The protracted Hlophe saga stems from a complaint by the justices of the constitutional court that he sought to influence justices Bess Nkabinde and Chris Jafta on a pending matter related to the corruption charges against then presidential hopeful Jacob Zuma in the autumn of 2008.

The Judicial Conduct Tribunal found in April that Hlophe violated the constitution by attempting to influence judges to betray their oath of office, while flouting the principle that bars judges from broaching a pending matter with those seized with it.

In August, the JSC concurred after hearing submissions from Hlophe and referred the matter to Parliament to institute impeachment proceedings.

However, Hlophe maintains that the recommendation was deeply flawed because his actions did not amount to gross judicial misconduct as envisaged in section 177 of the Constitution read together with the Judicial Services Commission Act 9 of 1994.

Du Plessis said FUL resisted his application, hence its position in the matter was better suited to that of a respondent than an amicus, given earlier pronouncements by the courts in this regard, and its decision to intervene in the former capacity.

Hlophe’s counsel made plain that it would have opposed even a bid by FUL to be joined in the matter as a friend of the court. Part of Sidaki’s contention was that only one respondent could represent the public interest, and in this case that role fell to the justices of the constitutional court.

Du Plessis reached for Harry Potter author JK Rowling in countering this, telling the court: “Public interest is not, in Harry Potter terms, the Golden Snitch. Public interest is not something to be held by only one person at one time… it can be held by a number of parties at one time.”

FUL applied to intervene in the matter on September 21. The justices of the apex court did so shortly after. Hlophe did not object to that, but rushed to court last week to file a Rule 30 application to counter FUL’s application.

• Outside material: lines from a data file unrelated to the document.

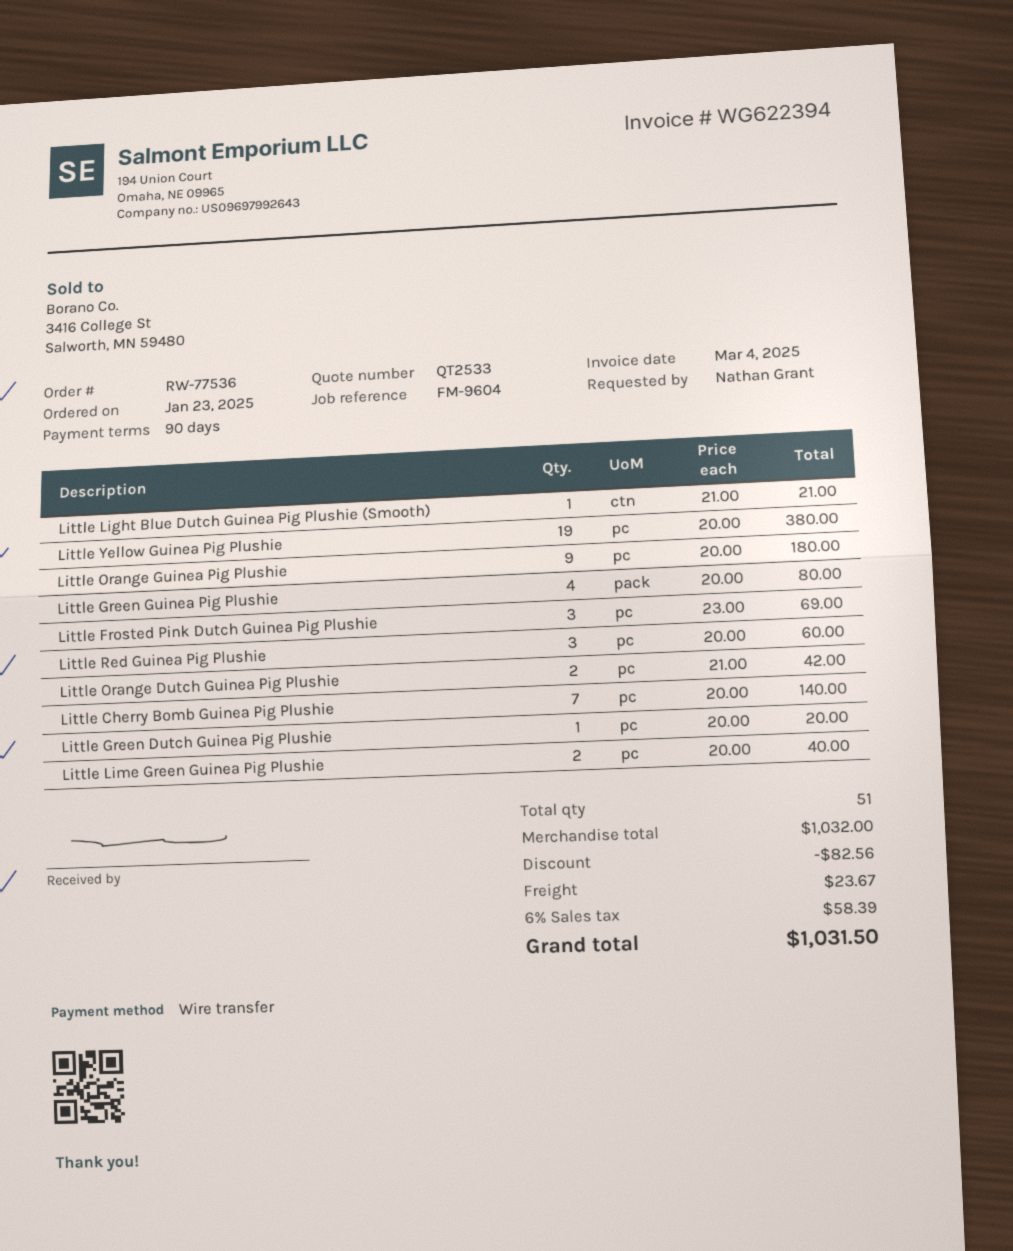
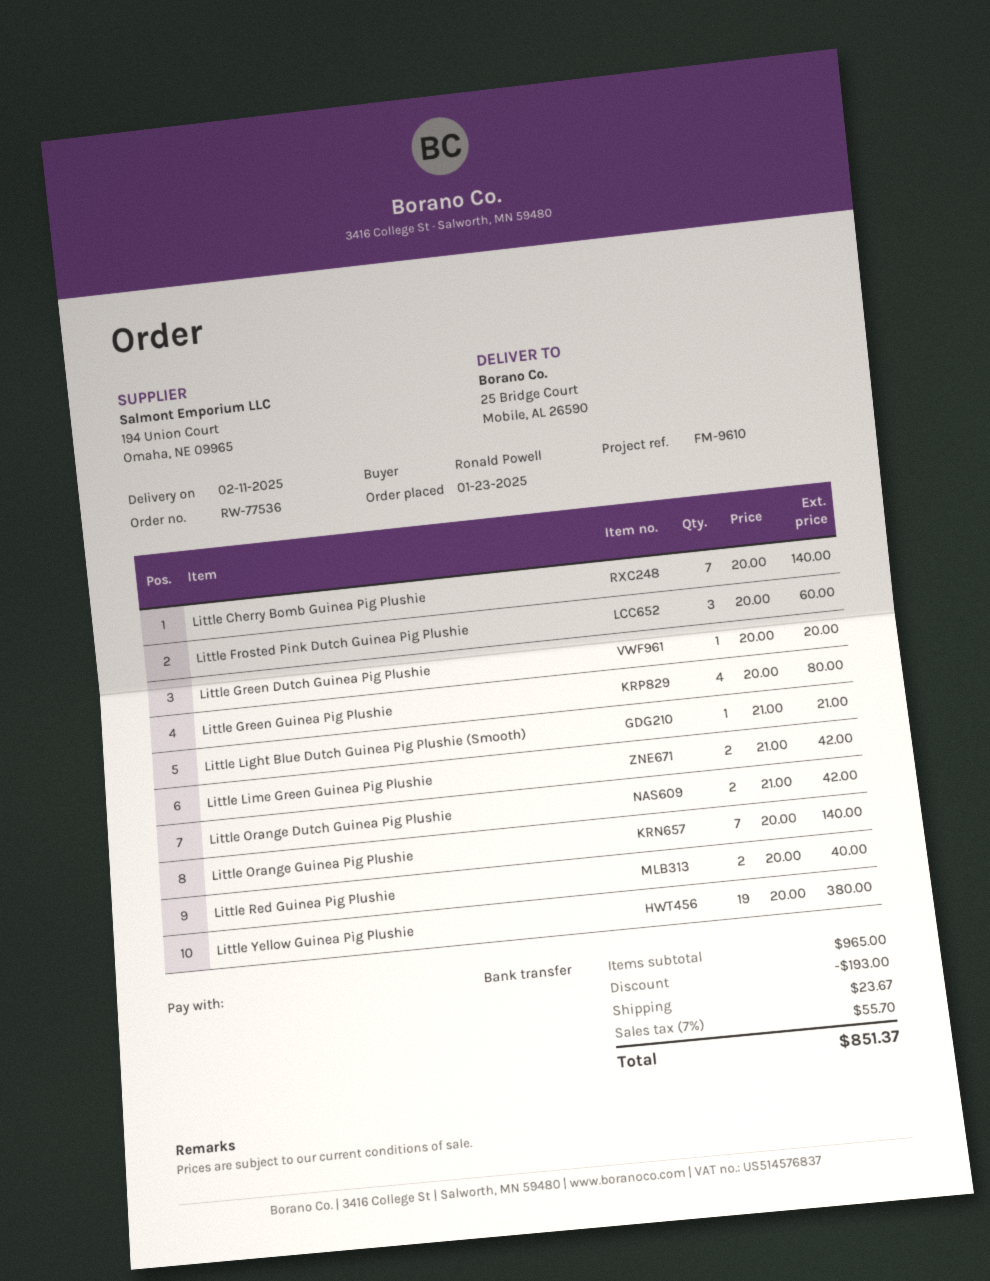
reference: FM-9604 -> FM-9610
ordered by: Nathan Grant -> Ronald Powell
Little Orange Guinea Pig Plushie: 9 x 20.00 = 180.00 -> 7 x 20.00 = 140.00
Little Frosted Pink Dutch Guinea Pig Plushie: 3 x 23.00 = 69.00 -> 3 x 20.00 = 60.00
Little Red Guinea Pig Plushie: 3 x 20.00 = 60.00 -> 2 x 20.00 = 40.00
Little Lime Green Guinea Pig Plushie: 2 x 20.00 = 40.00 -> 2 x 21.00 = 42.00
subtotal: 1032.00 -> 965.00
discount: 82.56 -> 193.00
tax: 6% = 58.39 -> 7% = 55.70
total: 1031.50 -> 851.37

It was done, on Sidaki’s argument, to enforce Rule 18(5) of the Uniform Rules of Court, with one of the arguments advanced that FUL’s founding affidavit was too vague to allow those opposing to discern a specific argument to overcome and that it fatally failed to raise a right in the Bill of Rights, in terms of section 38 of the Constitution, that it was seeking to defend in the public interest.

Not so, said Du Plessis. FUL was bringing the application to defend its own and the public’s interest in the independence and impartiality of the judiciary. Constitutional Court case law dictated here that section 38 was applicable as a broad understanding to cases where fundamental  constitutional principles were at stake, “even where that falls outside of the Bill of Rights”.

Du Plessis termed as “abusive” Hlophe’s bid to cast FUL’s application as vindictive on the basis, it appears, of comments Kriegler made in an interview many months ago. It was an attempt to force the retired judge to “enter the fray” and to force FUL to align itself to statements he may or may not have made, but which did not affect its standing in any event.

The practical impact of the application opposing FUL’s intervention by the impugned judge was that the main application was not heard, as intended, and will now likely only be dealt with in the new year. North Gauteng Deputy Judge President Aubrey Ledwaba, in setting down judgment for next week, said he was cognisant of the importance of the issues at stake, as well as the urgency of the matter.

The application was heard by Ledwaba, South Gauteng Judge Deputy President Roland Sutherland, and Judge Margaret Victor. Parliament has yet to schedule any committee meeting to deal with the Hlophe matter. He has not been suspended in the interim, as the JSC has elected not to recommend to the president that he do so. Complicating the case further, is the JSC’s failure thus far to submit the full record of its deliberations on the matter.